Exercise requirements »
Could you filter the data below down to the lines that hold the word "outline"?

Data shown »
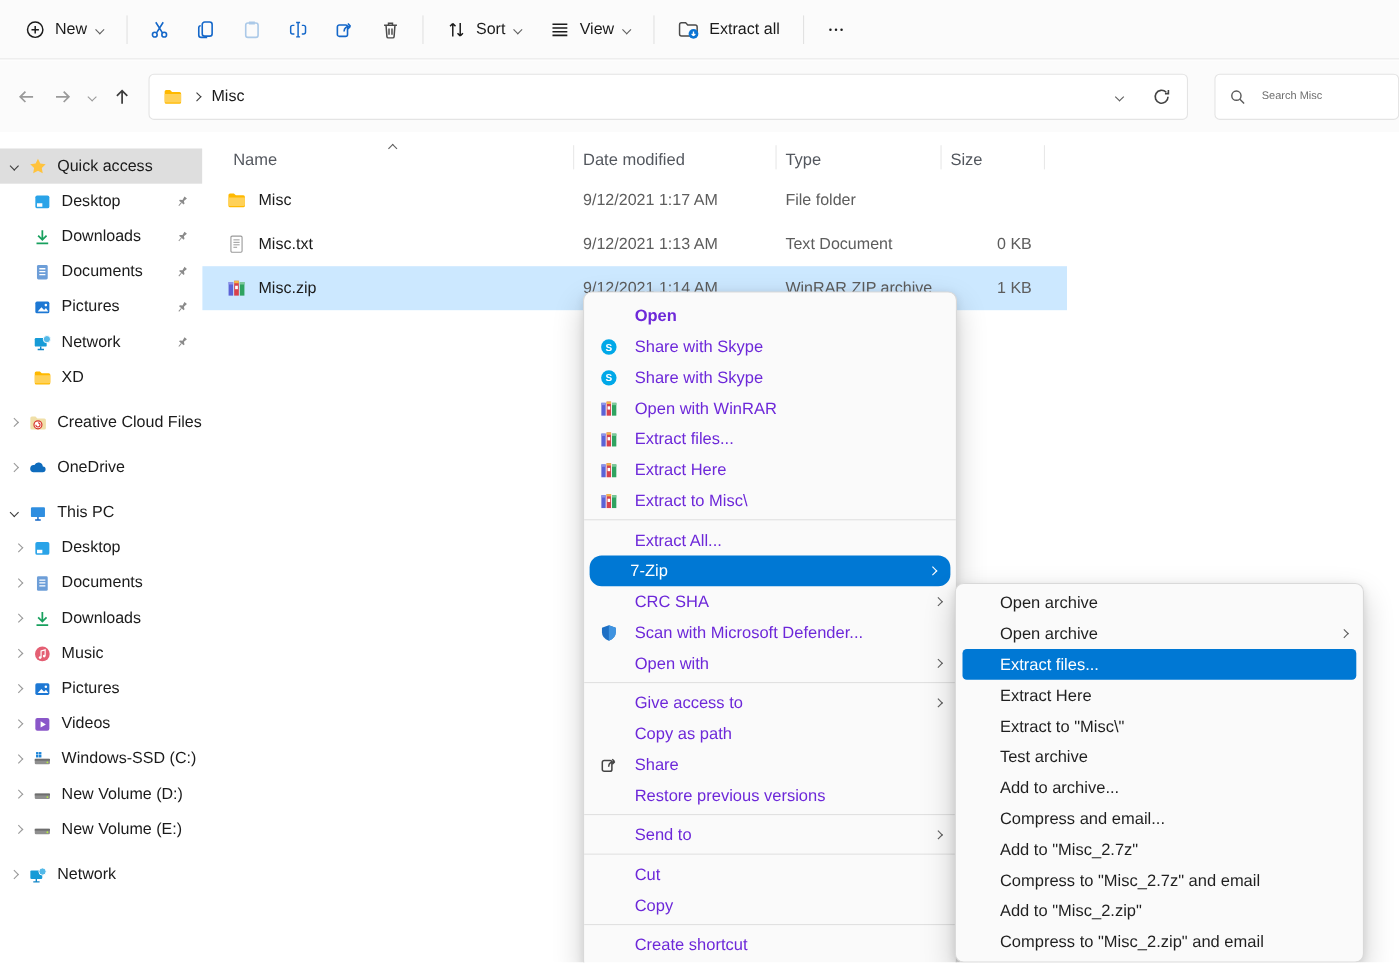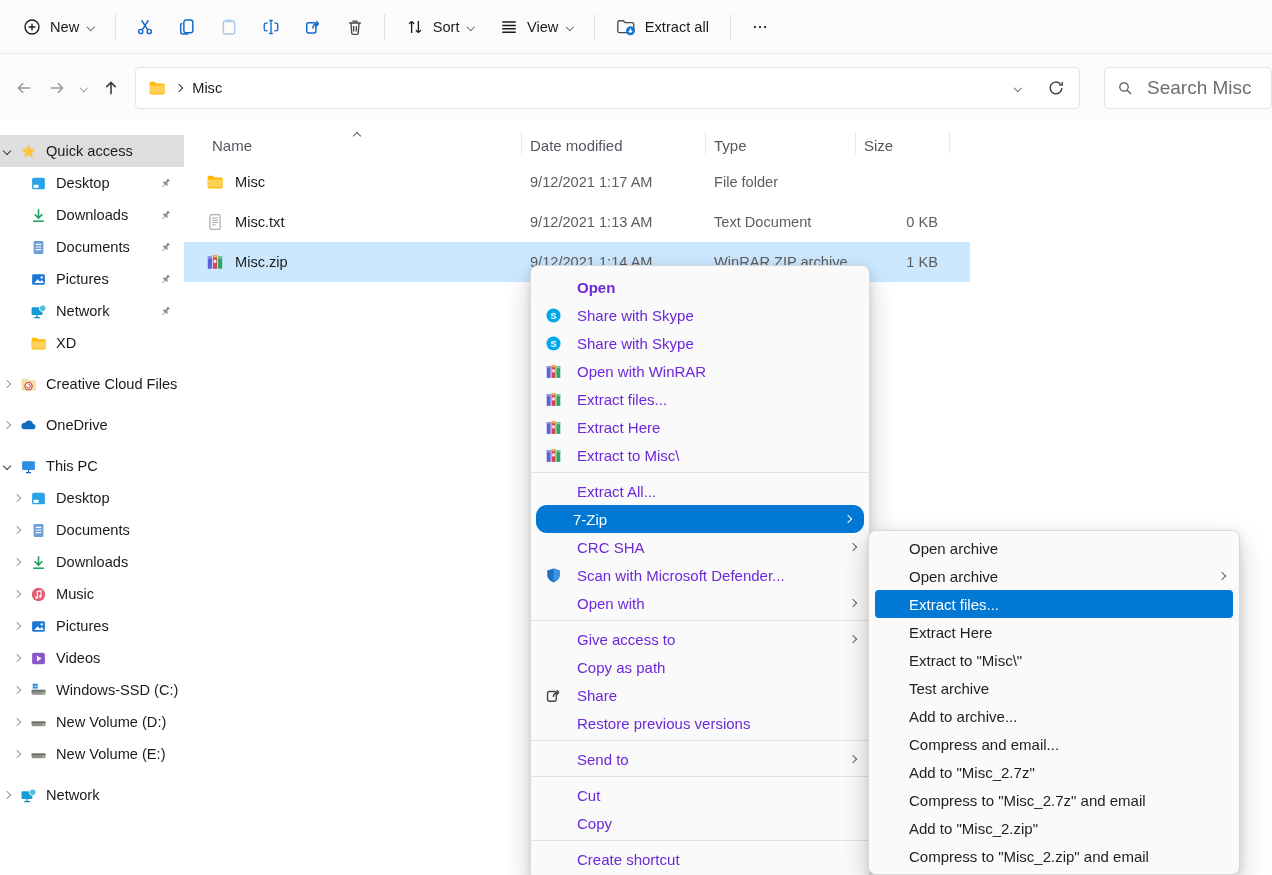--- a/index.html
+++ b/index.html
@@ -39,7 +39,7 @@
   .addr-spacer{flex:1}
   .searchbox{width:172px;height:42px;margin-left:24px;background:#fff;border:1px solid #e4e4e4;
              border-radius:5px;display:flex;align-items:center;padding:0 12px;box-sizing:border-box;gap:12px}
-  .searchbox input{border:none;outline:none;font-size:19px;color:#0369a1;width:110px;background:transparent;
+  .searchbox input{border:none;outline:none;font-size:10px;color:#0369a1;width:110px;background:transparent;
                    font-family:"Liberation Sans","DejaVu Sans",sans-serif}
   .searchbox input::placeholder{color:#6e6e6e;opacity:1}
 

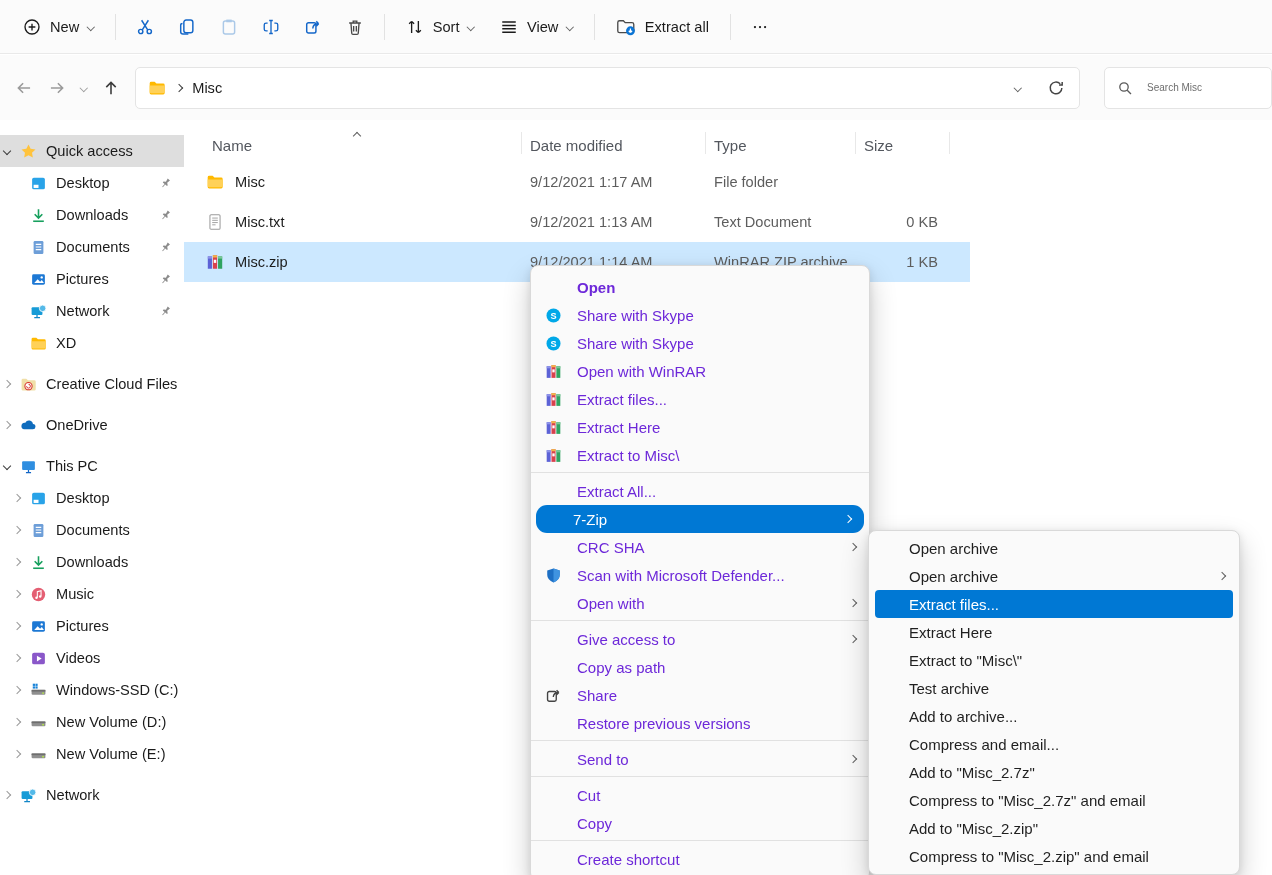--- a/index.html
+++ b/index.html
@@ -45,7 +45,7 @@
 
   
   .sidebar{position:absolute;left:0;top:120px;width:184px;bottom:0;padding-top:15px;box-sizing:border-box;background:#fff}
-  .srow{height:32px;display:flex;align-items:center;padding-left:4px;font-size:14.6px;cursor:default}
+  .srow{height:32px;display:flex;align-items:center;padding-left:10px;font-size:14.6px;cursor:default}
   .srow.l1{padding-left:14px}
   .srow .chvslot{width:16px;display:flex;justify-content:flex-start;align-items:center}
   .srow .sic{width:17px;height:17px;margin-right:9px;flex:0 0 auto}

Answer to this problem »
-  .searchbox input{border:none;outline:none;font-size:19px;color:#0369a1;width:110px;background:transparent;
+  .searchbox input{border:none;outline:none;font-size:10px;color:#0369a1;width:110px;background:transparent;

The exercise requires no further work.